Lup_PortoAlegreIndeed, in the 1970s, Lupicínio said he wasn’t even sure why he earned his nickname  but he remembered that when he had a program on Radio Record, everyone would be in tears when he finished, so the host naturally began to refer to him as “god of the dor-de-cotovelo.” Again, his measured, no-frills explanation was that he “was, in fact, suffering a lot at the time.”

Lupicínio’s first hit was the 1938 samba “Se acaso você chegasse,” which also happens to be one of his few more upbeat sambas. The song reportedly made its way from Porto Alegre to Rio de Janeiro by the mouths of sailors, and Lupicínio used to say he was shocked when he heard his song in Porto Alegre, floating in on the radio waves from Rio de Janeiro. A year later, suffering from breakup, Lupicínio went to spend a few months in Rio de Janeiro, where he briefly became a fixture in the city’s samba nightlife, and got to know singers like Francisco Alves, who would go on to record many of his greatest successes.

Lupicínio liked to say there were two types of dor-de-cotovelo: State and Federal. “State” dor-de-cotovelo came when you met someone for a “love for a night,” and then felt longing for them later on; federal was something deeper — the pain “we never forget, that we carry with us forever”: He says “Vingança” expresses an “eternal dor-de-cotovelo” of his. It’s also the kind of pain he expresses in “Nervos de aço,” which he wrote after finding his first fiancée in the arms of another man.

“Cadeira vazia” was written, he recounted, for a girl who had left Rio Grande do Sul to go to Rio de Janeiro but wrote a letter (to him, presumably) saying how much she missed home; he responded with the song.

He was such a specialist in his art of this kind of southern Brazilian blues that even more than forty years after his death, and with only about one hundred compositions to his name, his works continue to be re-interpreted and released by contemporary Brazilian singers like Arrigo Barnabé, who released the album Caixa de ódio, with only Lupicínio’s songs, and Arnoldo Antunes, who released Lupicínio’s “Judiária” in a hard-rock adaptation.  Among the “old guard,” two of the most celebrated and appropriate singers of Lupicínio’s songs are Elza Soares, who did a Lupicínio tour in 2014, for his centenary, and Jamelão.

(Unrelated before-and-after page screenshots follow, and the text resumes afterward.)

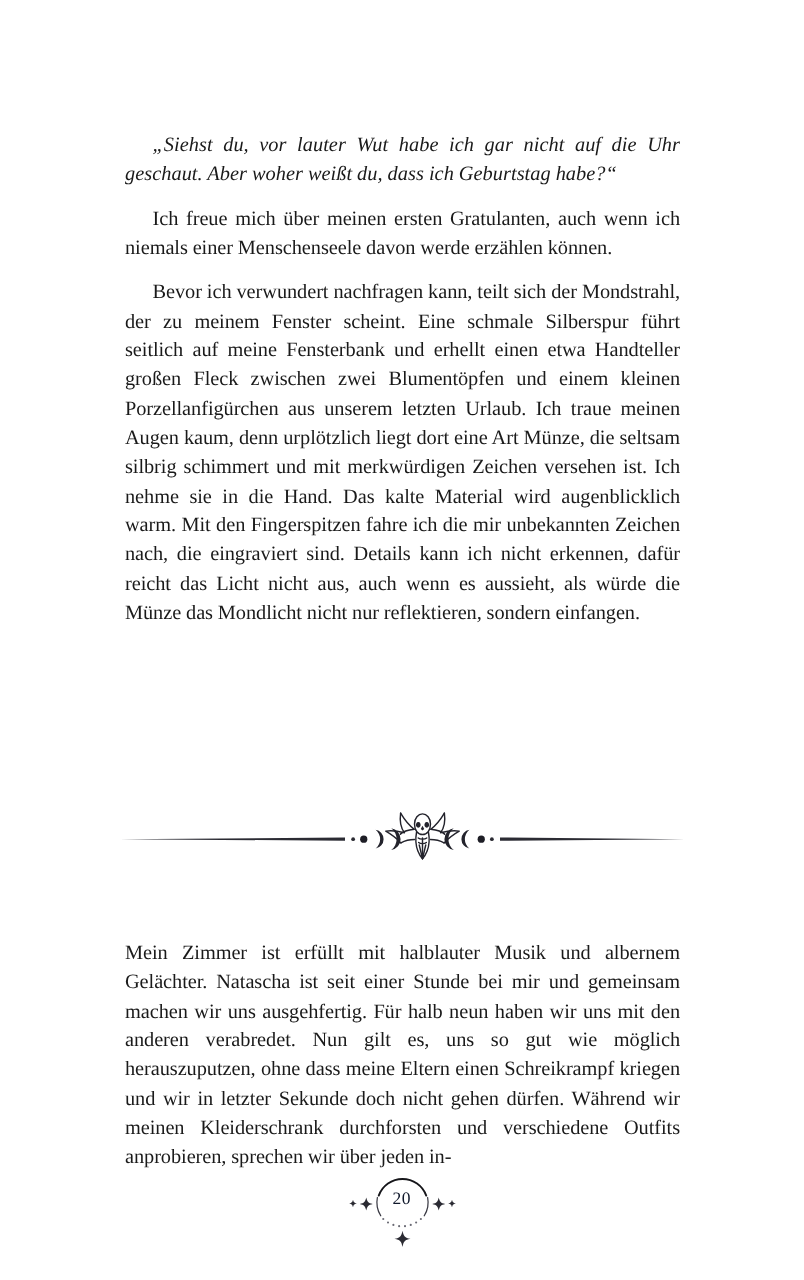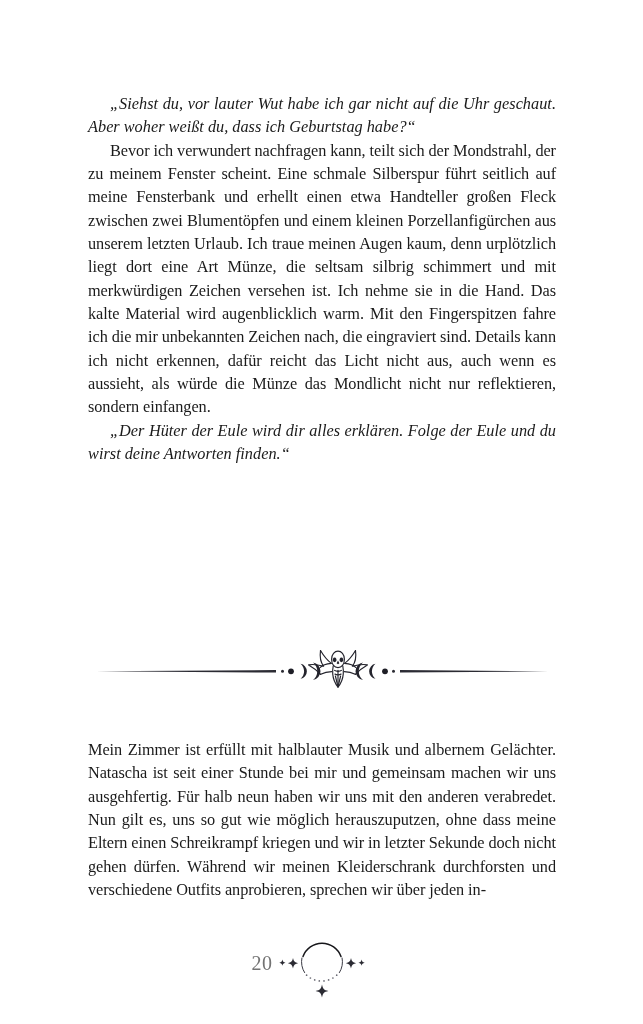--- a/index.html
+++ b/index.html
@@ -32,7 +32,7 @@
   }
 
   p {
-    margin: 0;
+    margin: 12px;
     font-size: 16.3px;
     line-height: 23.35px;
     text-align: justify;

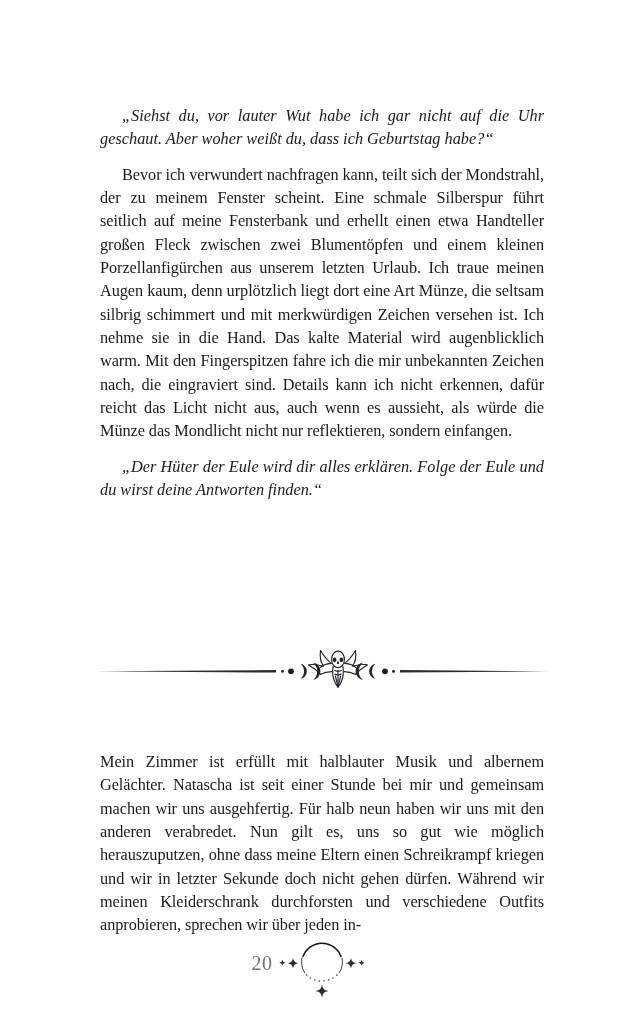--- a/index.html
+++ b/index.html
@@ -103,6 +103,7 @@
 
   <div class="textblock">
     <p class="italic indent">„Siehst du, vor lauter Wut habe ich gar nicht auf die Uhr geschaut. Aber woher weißt du, dass ich Geburtstag habe?“</p>
+    <p class="indent">Ich freue mich über meinen ersten Gratulanten, auch wenn ich niemals einer Menschenseele davon werde erzählen können.</p>
     <p class="indent">Bevor ich verwundert nachfragen kann, teilt sich der Mondstrahl, der zu meinem Fenster scheint. Eine schmale Silberspur führt seitlich auf meine Fensterbank und erhellt einen etwa Handteller großen Fleck zwischen zwei Blumentöpfen und einem kleinen Porzellanfigürchen aus unserem letzten Urlaub. Ich traue meinen Augen kaum, denn urplötzlich liegt dort eine Art Münze, die seltsam silbrig schimmert und mit merkwürdigen Zeichen versehen ist. Ich nehme sie in die Hand. Das kalte Material wird augenblicklich warm. Mit den Fingerspitzen fahre ich die mir unbekannten Zeichen nach, die eingraviert sind. Details kann ich nicht erkennen, dafür reicht das Licht nicht aus, auch wenn es aussieht, als würde die Münze das Mondlicht nicht nur reflektieren, sondern einfangen.</p>
     <p class="italic indent">„Der Hüter der Eule wird dir alles erklären. Folge der Eule und du wirst deine Antworten finden.“</p>
   </div>

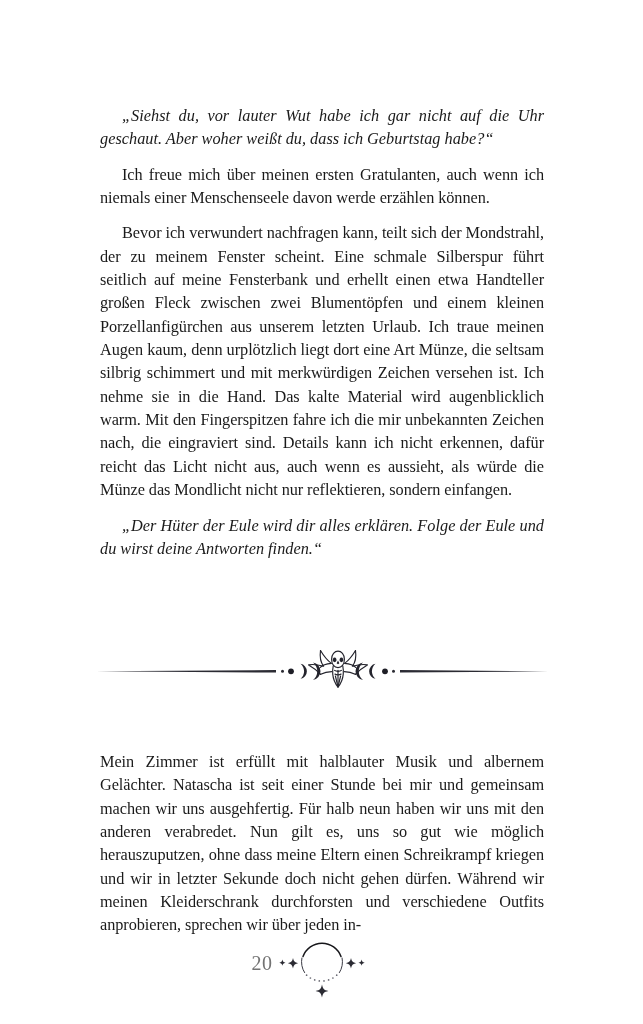--- a/index.html
+++ b/index.html
@@ -105,7 +105,6 @@
     <p class="italic indent">„Siehst du, vor lauter Wut habe ich gar nicht auf die Uhr geschaut. Aber woher weißt du, dass ich Geburtstag habe?“</p>
     <p class="indent">Ich freue mich über meinen ersten Gratulanten, auch wenn ich niemals einer Menschenseele davon werde erzählen können.</p>
     <p class="indent">Bevor ich verwundert nachfragen kann, teilt sich der Mondstrahl, der zu meinem Fenster scheint. Eine schmale Silberspur führt seitlich auf meine Fensterbank und erhellt einen etwa Handteller großen Fleck zwischen zwei Blumentöpfen und einem kleinen Porzellanfigürchen aus unserem letzten Urlaub. Ich traue meinen Augen kaum, denn urplötzlich liegt dort eine Art Münze, die seltsam silbrig schimmert und mit merkwürdigen Zeichen versehen ist. Ich nehme sie in die Hand. Das kalte Material wird augenblicklich warm. Mit den Fingerspitzen fahre ich die mir unbekannten Zeichen nach, die eingraviert sind. Details kann ich nicht erkennen, dafür reicht das Licht nicht aus, auch wenn es aussieht, als würde die Münze das Mondlicht nicht nur reflektieren, sondern einfangen.</p>
-    <p class="italic indent">„Der Hüter der Eule wird dir alles erklären. Folge der Eule und du wirst deine Antworten finden.“</p>
   </div>
 
   <div class="divider">

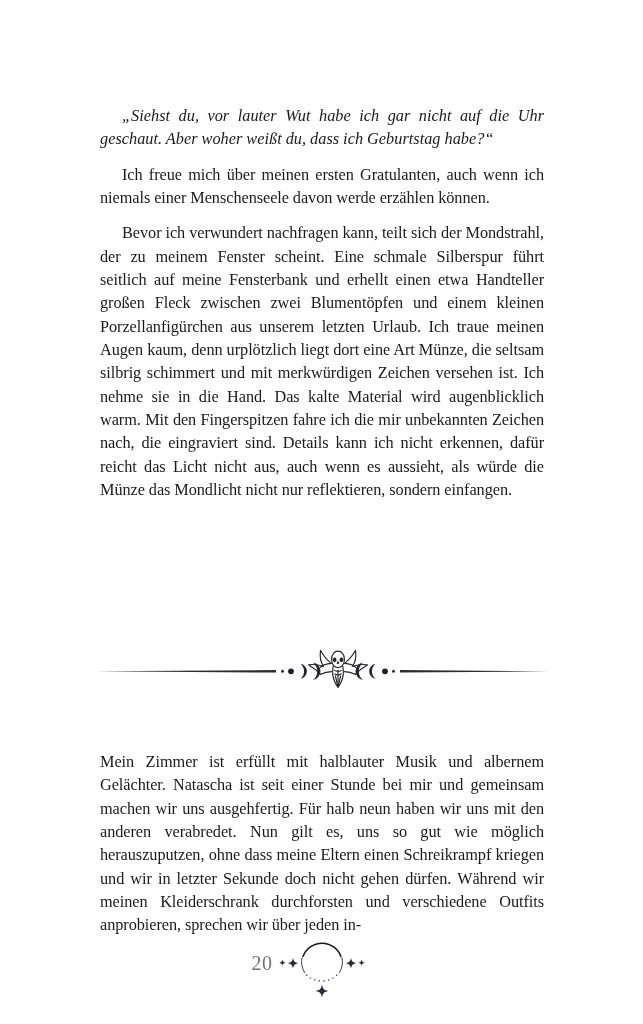--- a/index.html
+++ b/index.html
@@ -90,9 +90,10 @@
     left: 0;
     top: 30px;
     width: 140px;
-    font-size: 20px;
+    text-align: center;
+    font-size: 14px;
     letter-spacing: 0.4px;
-    color: #737373;
+    color: #0f172a;
     font-family: "Liberation Serif", "DejaVu Serif", serif;
   }
 </style>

The withering raw emotion of Lupicínio’s songs went out of vogue during the age of Bossa Nova and the politically wrought years of the dictatorship, but has swung back in full force, a tribute to Lupicinío’s expert expression of the timeless traits of romantic suffering.

On August 27, 1974, Lupicínio  – known affectionately as Lupi – died from heart failure. It was a dreary, rainy day, similar to the day he was born. He was 59.